The shadow accelerator (accel.py)

accelerator="shadow" turns on optimizations that are safe for the current model+hardware — gradient checkpointing, flash-attn-2, fused 8-bit optimizer, 4-bit QLoRA, optional Liger kernels. It logs exactly what it enabled and no-ops when something is unavailable — there are no silent magic multipliers and no custom GPU kernels.
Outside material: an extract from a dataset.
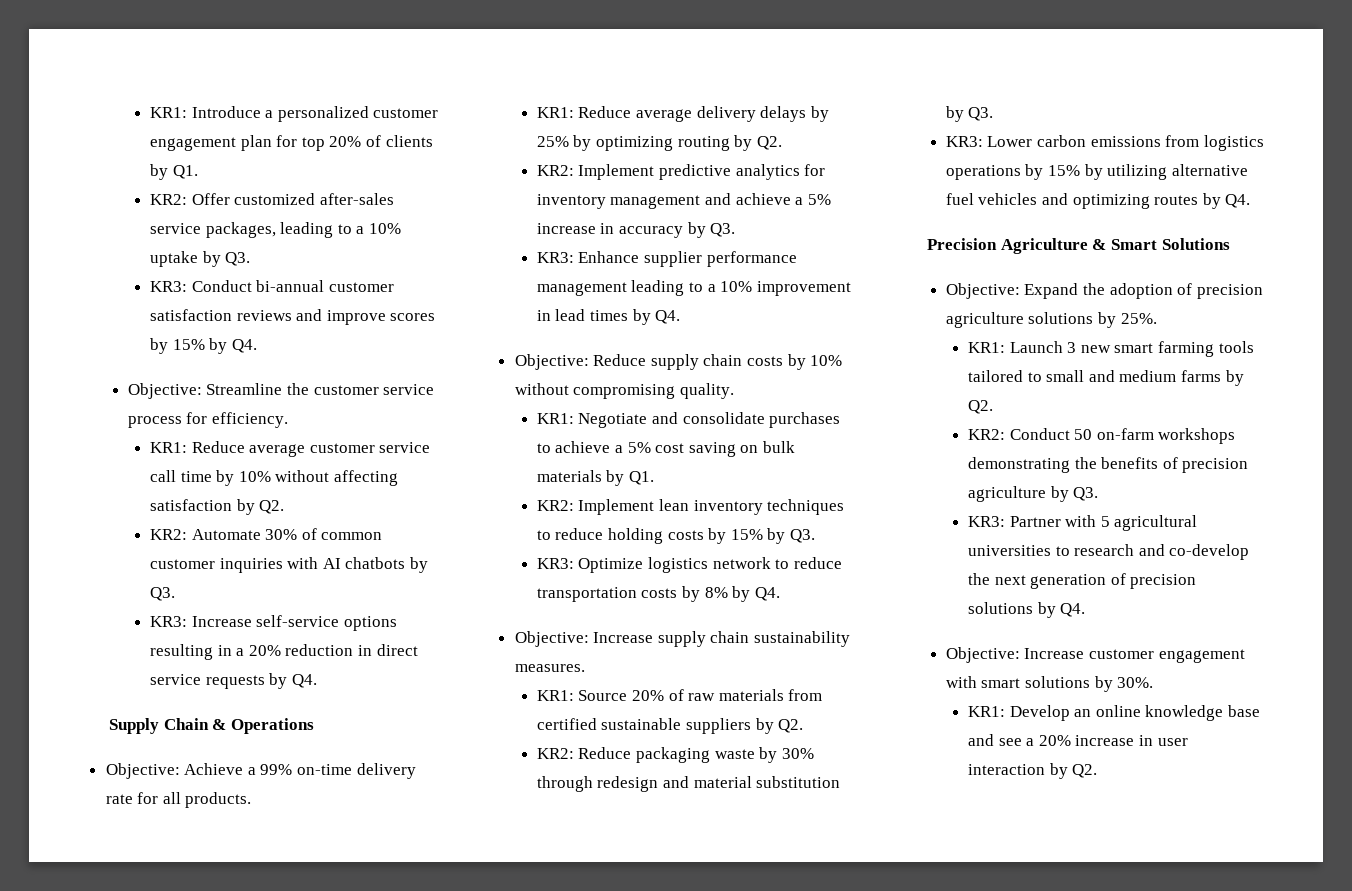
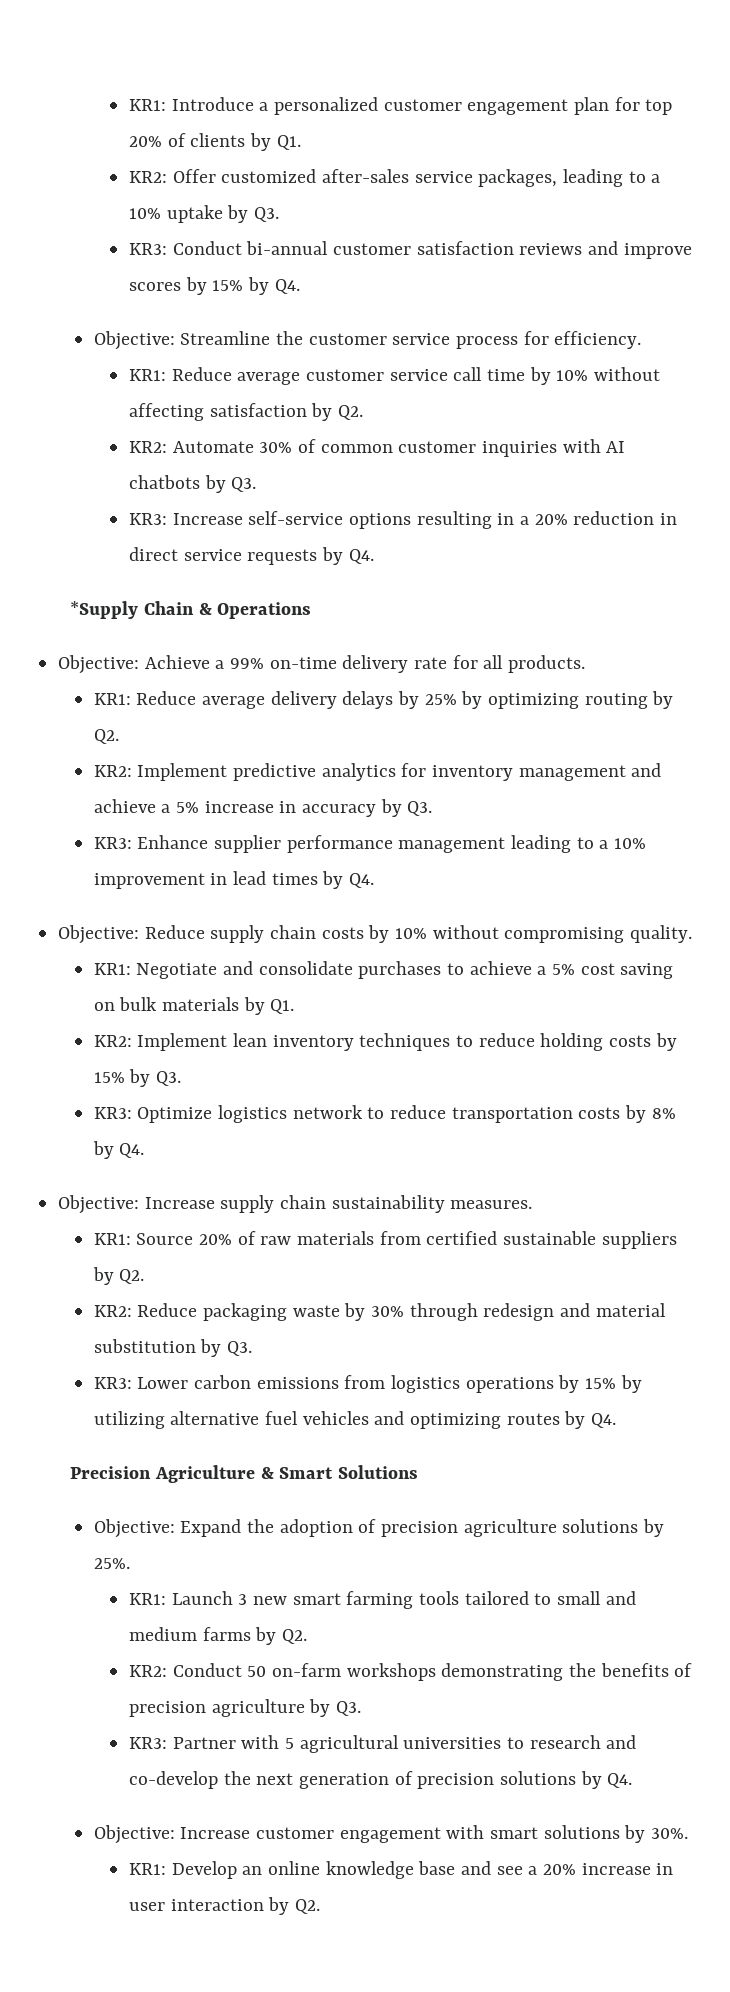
- Supply Chain & Operations
+ *Supply Chain & Operations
Keep that property when touching it.

Conventions

  • Batteries included: pip install shadowlm pulls the full torch/HF training stack + retrieval + CLI. mlx is auto-added on arm64 macOS via a wheel marker. Only [kernels] (Liger) and [verl] stay opt-in. The [torch]/[mlx]/[cli] etc. extras are back-compat aliases that resolve to nothing — don't add deps to them.
  • Method/base mismatches raise actionable errors (e.g. qlora on a 16-bit base tells you to load a 4-bit one). Follow that pattern.
  • TrainConfig fields a backend can't honor are ignored with a log line, never silently dropped.
  • Default artifacts land in ~/.shadowlm/ (runs, server work dir, the install venv).